Feel free to close this issue if you won't be improving oletools in this regard.
I believe this suggestion has been tossed around here several times. Personally, I would love to be able to manage VBA code with git, and configure a CI tool to automatically package it up into an excel addin when tagged for release. I have a python project with the goal of creating the addin given a .bin (https://github.com/Beakerboy/Excel-Addin-Generator). If there were a tool to generate the bin file, I think we could see a lot more VBA code on GitHub.
@Beakerboy and any other visitors. FYI, I did start this project over at VBAPackager. Currently re-working and modularising EvilClippy's code... Not totally sure when it'll be finished but just a heads up :)

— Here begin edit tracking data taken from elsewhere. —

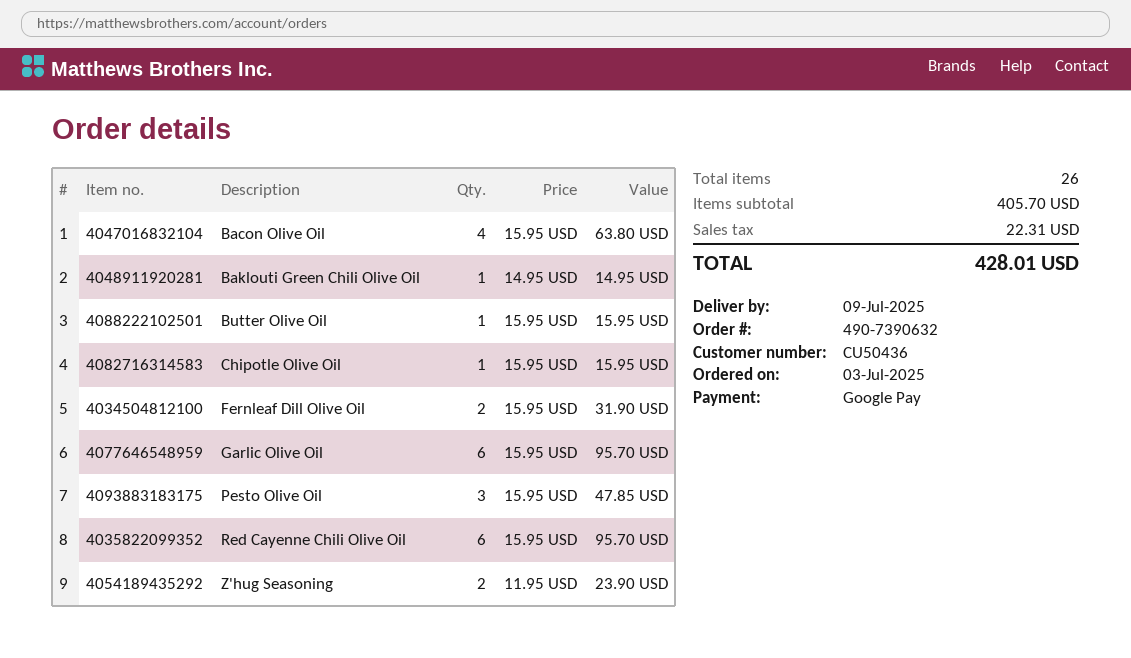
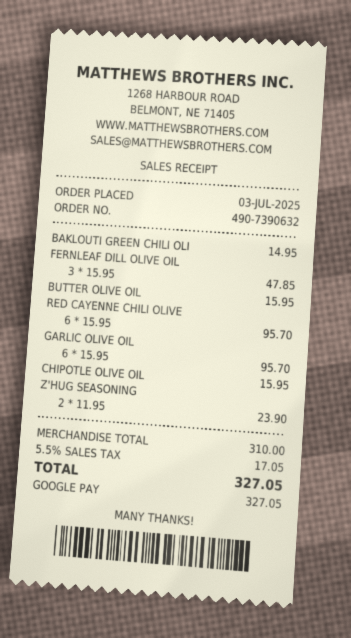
Bacon Olive Oil: 4 x 15.95 = 63.80 -> none
Fernleaf Dill Olive Oil: 2 x 15.95 = 31.90 -> 3 x 15.95 = 47.85
Pesto Olive Oil: 3 x 15.95 = 47.85 -> none
subtotal: 405.70 -> 310.00
tax: 22.31 -> 17.05
total: 428.01 -> 327.05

@sancarn Could you open up the “issues” section on that project? I’d love to test things out and be able to offer feedback.
@Beakerboy This is where DMs would be nice lol... Managing expectations, currently the the module simply loads the VBAProject into memory and not much else, will be focussing on VBAModule
class for v0.1 with some cobbled together code probably, which may take time :)
A note, before writing VBA code is actually useful, PCode should also be written: https://github.com/bontchev/pcodedmp
A note, before writing VBA code is actually useful, PCode should also be written: https://github.com/bontchev/pcodedmp
I don't think this is strictly required because if the pcode is missing the application will auto-generate it from the source code as long as the pcode isn't present in the file.
That is true, but then the p-code should still be removed or overwritten.
That is true, but then the p-code should still be removed or overwritten.
Yes, either that or you just always start with a template which has no P-Code 😛 Depends on your use case of course. I honestly got lost with the VBAPackager project. I spent alot of time just staring at the files and realising it's going to be a tonne of work... Then moved onto other things. 😂
EvilClippy isn't even close to being there, although it is part of the way there.
This project implements the VBA compression algorithm in python: https://github.com/coldfusion39/excel-press (link provided by @JJK96 in https://github.com/decalage2/olefile/issues/6)
Does that mean the last piece of the process is combining the compressed project files (*.cls, *.bas) into one file (vbaProject.bin)?